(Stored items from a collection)
———
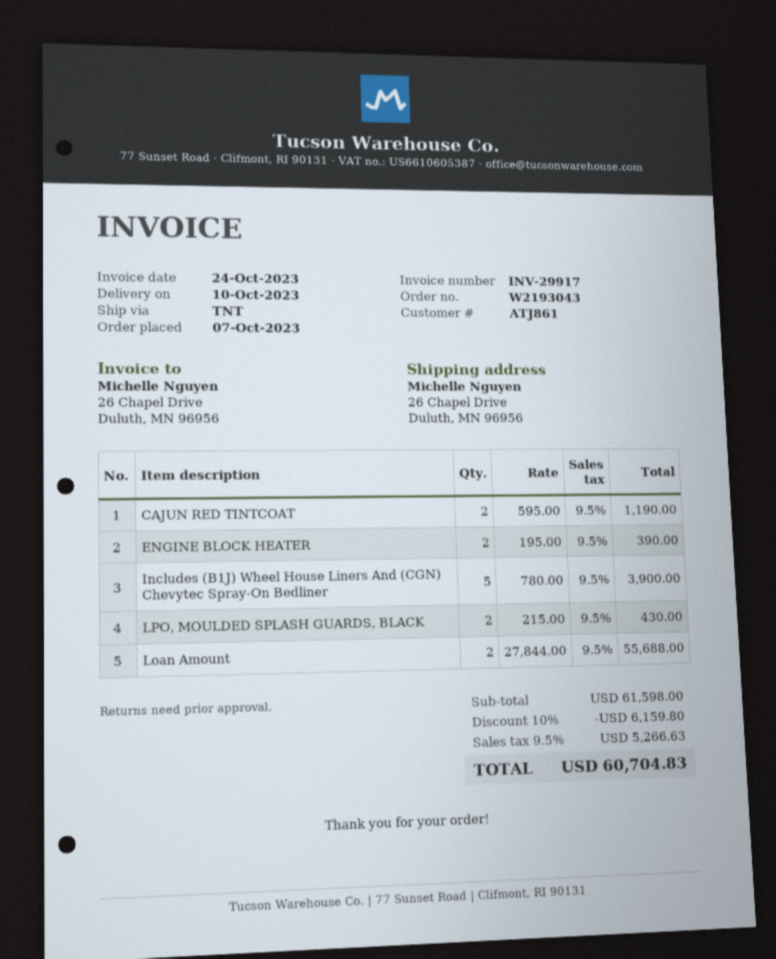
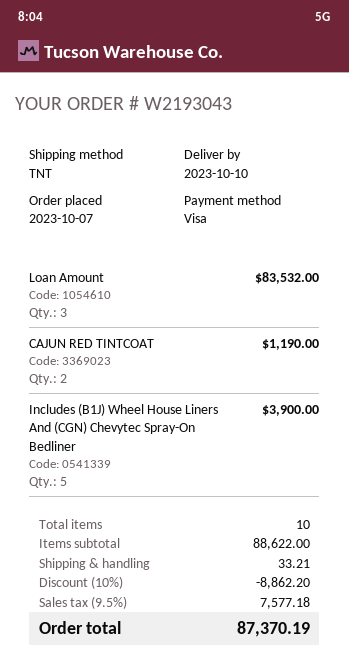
ENGINE BLOCK HEATER: 2 for 390.00 -> none
LPO, MOULDED SPLASH GUARDS, BLACK: 2 for 430.00 -> none
Loan Amount: 2 for 55688.00 -> 3 for 83532.00
subtotal: 61598.00 -> 88622.00
discount: 10% = 6159.80 -> 10% = 8862.20
shipping: none -> 33.21
tax: 9.5% = 5266.63 -> 9.5% = 7577.18
total: 60704.83 -> 87370.19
———
§ Action item: Reprint every record exactly and skip the pictures.

§ Output of the task:
ENGINE BLOCK HEATER: 2 for 390.00 -> none
LPO, MOULDED SPLASH GUARDS, BLACK: 2 for 430.00 -> none
Loan Amount: 2 for 55688.00 -> 3 for 83532.00
subtotal: 61598.00 -> 88622.00
discount: 10% = 6159.80 -> 10% = 8862.20
shipping: none -> 33.21
tax: 9.5% = 5266.63 -> 9.5% = 7577.18
total: 60704.83 -> 87370.19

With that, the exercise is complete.